Although will many of us qualify for a state pension, this will only cover basic needs (find out about eligibility on the Government’s website). To have the standard of living you want in retirement it’s a good idea to start saving into a pension scheme. Plus, pension schemes will also come with some tax relief, so you’ll put more away for a rainy day than if you rely on savings alone.

Start saving early

Even if you’re in your 50s you can still create a good pension pot, but it’s going to be larger if you start at 30 or 40 (or before!).

If you have a pension pot of £25-30k you are likely to live one and a half years longer than somebody with £10-15k. The link, which largely reflects the connection between wealth and life expectancy, has been quantified through data held by Equiniti, the UK’s largest pension scheme administrator.

Do your maths

Have a think about how much money you’ll need to have when you retire. What expenses will you need to cover each week? Are there any hobbies you’d like to take up or carry on with? We have a handy budgeting tool that can help you with this.

It’s also a good idea to try and pay off your debts before you enter retirement. You can find out more about this on our dealing with debt blog post.

Then, work out how much of these will be covered by your State Pension. But be aware that this has changed in recent years. You can find lots of information on MoneySavingExpert’s State Pension pages.

Have a look at how much you pay in each month to your pension, plus any pots you may have from previous jobs. Also include any savings accounts, ISAs or investments that will contribute towards your income. You can work out your likely retirement income on the Money Advice Service’s Pension Calculator and see if you’re on track to achieve your goal.

Put more away

If you get a pay rise or a bonus, consider adding some to your pension pot. You’ll get tax relief on your contribution and – on some workplace schemes – your employer may increase their contribution too.

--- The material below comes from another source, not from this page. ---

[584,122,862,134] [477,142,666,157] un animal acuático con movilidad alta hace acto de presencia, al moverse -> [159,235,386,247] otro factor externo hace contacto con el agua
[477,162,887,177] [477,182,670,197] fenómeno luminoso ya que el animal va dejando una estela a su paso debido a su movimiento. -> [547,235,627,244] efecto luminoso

Treasure your final salary pensions

If you are lucky enough to have a final salary pension or defined benefits scheme – one that pays out a set amount each month depending on how long you worked for an organisation – then it’s generally a good idea to keep them. They will offer you a guaranteed income and do not come with the financial risk of other schemes.

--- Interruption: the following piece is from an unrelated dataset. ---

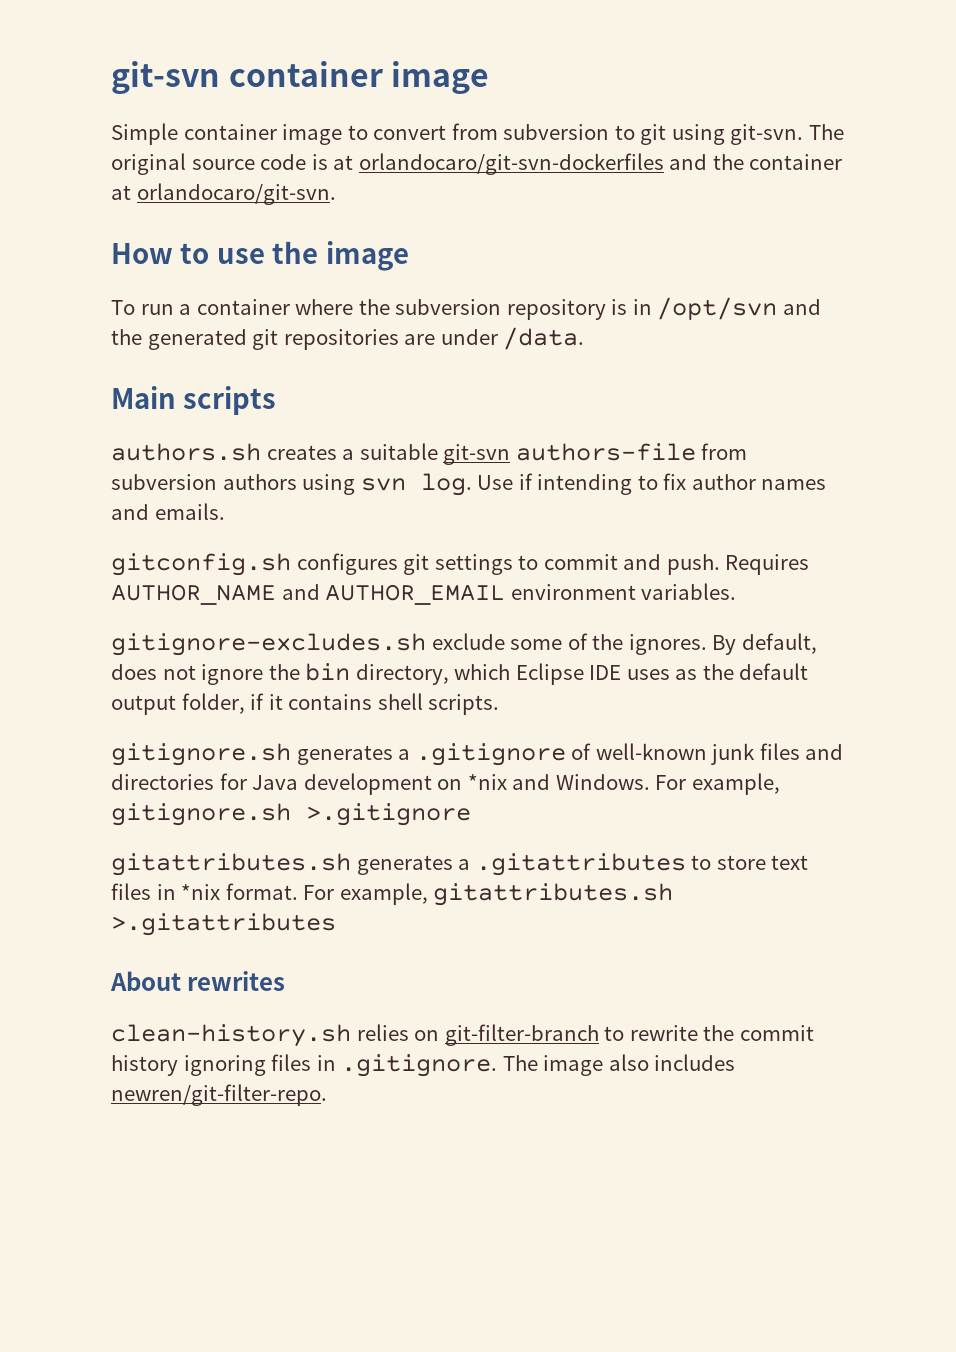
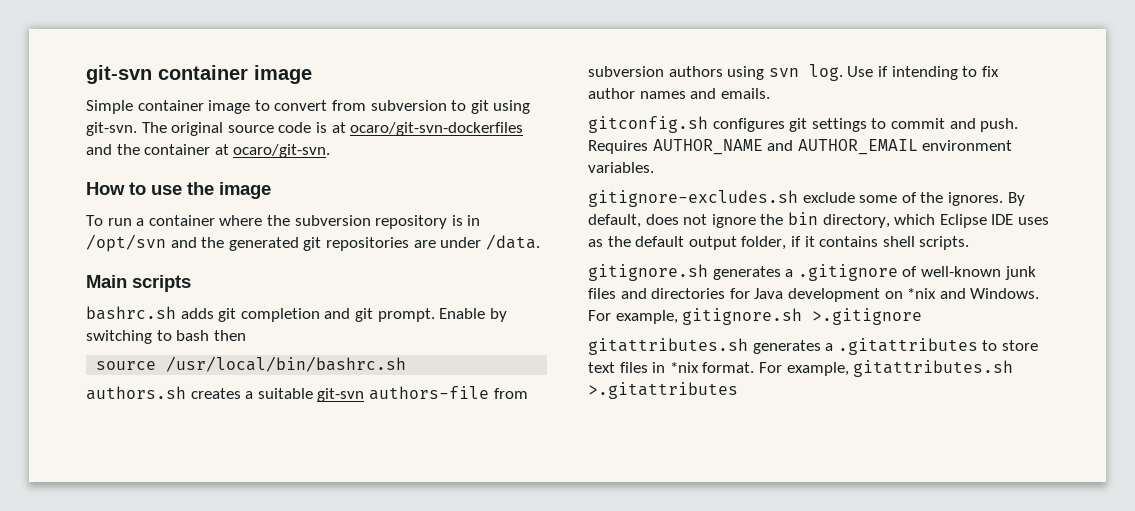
[358,153,664,175] orlandocaro/git-svn-dockerfiles -> [350,122,524,136] ocaro/git-svn-dockerfiles
[136,183,336,205] orlandocaro/git-svn. -> [233,144,331,158] ocaro/git-svn.
(277, 400) none -> [86,306,507,322] [86,330,246,344] [96,356,407,372] // bashrc.sh adds git completion and git prompt. Enable by switching to bash then // source /usr/local/bin/bashrc.sh
[110,971,286,991] [111,1024,814,1047] [111,1054,736,1077] [111,1084,327,1106] // About rewrites // clean-history.sh relies on git-filter-branch to rewrite the commit history ignoring files in .gitignore. The image also includes newren/git-filter-repo. -> (738, 390) none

Avoid the temptation to dip in early

Your pension could be a lifeline in later life, so try to avoid drawing out of it early, even if you’re still young. What you take out could take years to build up again. If you’re struggling financially, you can turn to us – our free confidential helpline (08081 311 333) and online chat are open Monday-Friday, 8am-8pm. 

If you’re self-employed

Although the number of self-employed people in the UK is rising, fewer and fewer are saving into pensions. Some plan to sell their business to pay for retirement, but if this doesn’t work out as planned they can be left without financial security in later life. Others may put it off because of the expense. However, there are schemes in place to help self-employed people save:

  • As a self-employed person or single person director, you can use the National Employment Savings Trust (Nest). This is a low-cost government pension plan set up to help employers without a workplace scheme
  • If you are saving for a pension you can claim back some tax relief via your self-assessment tax return. If you’ve forgotten to do this, you can still claim tax relief from the previous three years
  • You can find plenty of advice on different types of schemes through the Money Advice Service

If you’re near retirement

If you’re thinking of retiring soon, it’s a good idea to take the time to think about the options available to you. The Money Advice Service has information on the different ways you can take your pension. We also have a brochure on life after work that gives helpful tips on making the most of your finances.